In [38]:
import numpy as np
import matplotlib.pyplot as plt
from mpl_toolkits.mplot3d import Axes3D
import time

In [39]:
class MC(object):

    def __init__(self):
        self.player_state_value = {}
        self.player_states = []
        self.player_win = 0     # Number of player wins
        self.player_draw = 0    # Number of player ties

    # Get a card - Assumes infinte number of decks mixed together
    @staticmethod
    def giveCard():
        cards = [1,2,3,4,5,6,7,8,9,10,10,10]
        return np.random.choice(cards)
    

    def dealerLogic(self, val, ace):
        if val > 21:
            if ace:
                val -= 10
                ace = False
            else:
                return val, ace, True    
        # Assuming dealer stands on hard or soft 17, can be changed later
        if val >= 17:
            return val, ace, True
        return self.aceHelper(val,ace)

    
    def playerLogic(self, val, ace):
        if val > 21:
            # Calculate ace value if player sum is too high, return loss if no ace
            if ace:
                val -= 10
                ace = False
            else:
                return val, ace, True
            
        # Don't hit 20- this can be changed later for testing
        if val >= 20:
            return val, ace, True
        return self.aceHelper(val,ace)
    

    def aceHelper(self, val, ace):
        card = self.giveCard()
        if card == 1:
            if val + 11 > 21:
                # Card must be hard ace (1)
                return val + 1, ace, False
            else:
                # Card can be a soft ace (11)
                return val + 11, True, False
        else:
            return val+card, ace, False
            

    def reinforce(self, player_val, dealer_val, end=True):
        if end:
            # Evaluate only if player is done playing

            last_state = self.player_states[-1]
            if player_val > 21:
                # if dealer_val > 21:
                    # self.player_draw += 1
                #else:
                    #self.player_state_value[last_state] -= 1

                ### I think there was an issue here- Player should lose because they play before dealer
                self.player_state_value[last_state] -= 1

            else:
                # Dealer busted and player has valid sum
                if dealer_val > 21:
                    self.player_state_value[last_state] += 1
                    self.player_win += 1
                else:
                    # Dealer has higher score- lose
                    if player_val < dealer_val:
                        self.player_state_value[last_state] -= 1

                    # Player has higher score- win
                    elif player_val > dealer_val:
                        self.player_state_value[last_state] += 1
                        self.player_win += 1
                    else:
                        # Draw- player/ dealer tied
                        self.player_draw += 1


    def play(self, rounds=1000):
        times = []  
        last_time = time.time()

        for round in range(rounds):
            if round % 1000 == 0:  # Approximately every 10% of rounds
                # Additional code to evaluate what seems like exponential time when iterating
                current_time = time.time()
                elapsed_time = current_time - last_time  
                times.append(elapsed_time)  
                last_time = current_time  
                print(f"Round: {round}")

            player_val = 0

            # Deal to dealer
            dealer_val = self.giveCard()
            up_card = dealer_val
            dealer_val += self.giveCard()

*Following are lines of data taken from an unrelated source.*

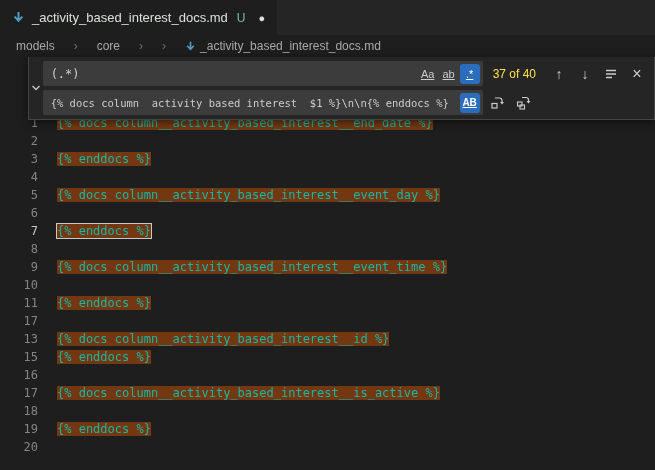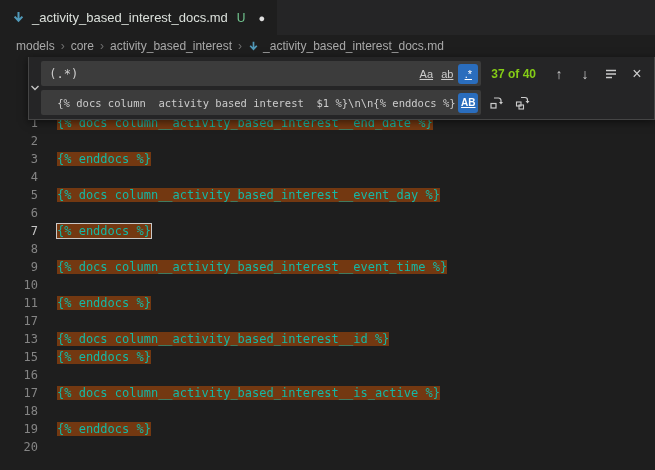--- a/index.html
+++ b/index.html
@@ -14,21 +14,21 @@
   .tabbar { height:35px; background:#252526; display:flex; align-items:stretch; }
   .tab {
     background:#1e1e1e; display:flex; align-items:center; gap:7px;
     padding:0 12px; max-width:300px; border-right:1px solid #252526;
   }
   .tab-label { font-size:13px; color:#dbe0db; white-space:nowrap; }
   .git-badge { font-size:12px; color:#73c991; margin-left:2px; }
   .dirty-dot { font-size:11px; color:#e0e0e0; margin-left:6px; }
   
   .breadcrumbs {
-    height:22px; display:flex; align-items:center; gap:6px;
+    height:22px; display:flex; align-items:center; gap:19px;
     padding-left:16px; font-size:12px; color:#a9a9a9; background:#1e1e1e;
   }
   .crumb { white-space:nowrap; }
   .crumb-sep { color:#6e6e6e; font-size:12px; }
   .crumb-file { display:flex; align-items:center; gap:4px; }
   
   .find-widget {
     position:absolute; top:57px; right:0; width:627px;
     background:#252526; border:1px solid #454545; border-top:none;
     box-shadow:0 2px 8px rgba(0,0,0,.55);
@@ -38,29 +38,29 @@
   .find-rows { flex:1; display:flex; flex-direction:column; gap:4px; }
   .find-row { display:flex; align-items:center; gap:4px; height:25px; }
   .find-input {
     background:#3c3c3c; height:25px; display:flex; align-items:center;
     width:440px; border-radius:2px; padding:0 3px 0 8px;
   }
   .input-value {
     flex:1; font-family:"DejaVu Sans Mono", monospace; font-size:12px;
     color:#cccccc; white-space:pre; overflow:hidden;
   }
-  .replace-value { font-size:10.5px;margin-left:8px; }
+  .replace-value { font-size:10.5px; }
   .opt {
     min-width:20px; height:20px; display:flex; align-items:center; justify-content:center;
     font-size:11px; color:#cccccc; border-radius:3px; margin-left:1px; padding:0 2px; cursor:pointer;text-decoration:underline;
   }
   .opt.active { background:#2a6dbd; color:#ffffff; }
   .opt-underline { text-decoration:underline; }
   .preserve-case { font-size:10px; font-weight:bold; }
-  .result-count { font-size:12px; color:#84cc16; margin:0 8px 0 6px; white-space:nowrap;font-weight:bold; }
+  .result-count { font-size:12px; color:#fde047; margin:0 8px 0 6px; white-space:nowrap; }
   .icon-btn {
     width:22px; height:22px; display:flex; align-items:center; justify-content:center;
     color:#cccccc; font-size:14px; border-radius:4px; cursor:pointer;
   }
   
   .editor {
     position:absolute; top:57px; left:0; right:0; bottom:0;
     overflow:hidden; font-family:"DejaVu Sans Mono", monospace; font-size:12px;
   }
   .code-lines { padding-top:57px; }
@@ -86,21 +86,20 @@
     <span class="git-badge">U</span>
     <span class="dirty-dot">●</span>
   </div>
 </div>
 
 <div class="breadcrumbs">
   <span class="crumb">models</span>
   <span class="crumb-sep">›</span>
   <span class="crumb">core</span>
   <span class="crumb-sep">›</span>
-  <span class="crumb">activity_based_interest</span>
   <span class="crumb-sep">›</span>
   <span class="crumb crumb-file">
     <span>
       <svg width="11" height="11" viewBox="0 0 13 13">
         <path d="M6.5 1 v7.2 M2.6 5.6 L6.5 9.8 L10.4 5.6" stroke="#519aba" stroke-width="2" fill="none"></path>
       </svg>
     </span>
     <span>_activity_based_interest_docs.md</span>
   </span>
 </div>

            # Player logic (Hit if less than 12)

            ace = False
            while True:
                player_val, ace, end = self.playerLogic(player_val, ace)

                if end: 
                    break
                # when value goes higher than 12, record states
                if (player_val >= 12) and (player_val <= 21):
                    self.player_states.append((player_val, up_card, ace))
            # print("Player sum:", player_value)

            # Dealer logic
            ace, end = False, False
            while not end:
                dealer_val, ace, end = self.dealerLogic(dealer_val, ace)
            # print("Dealer sum:", dealer_value)

            # Find Winner
            for choice in self.player_states:
                if choice in self.player_state_value:
                    self.player_state_value[choice] = self.player_state_value.get(choice)
                else:
                    self.player_state_value[choice] = 0

            self.reinforce(player_val, dealer_val) 
        
        # Plot the time evaluation (for development)
        plt.figure(figsize=(10, 6))
        plt.plot(times, marker='o')
        plt.xlabel('Intervals (~10% rounds)')
        plt.ylabel('Time elapsed (s)')
        plt.title('Time Elapsed Between Prints')
        plt.grid(True)
        plt.show()
            

In [40]:
bot = MC()
iterations = 30000
bot.play(iterations) # Alter value for testing, document results based on iterations

print("Win rate:", bot.player_win/iterations)
print("Not losing rate", (bot.player_win+bot.player_draw)/iterations)


Round: 0
Round: 3000
Round: 6000
Round: 9000
Round: 12000
Round: 15000
Round: 18000
Round: 21000
Round: 24000
Round: 27000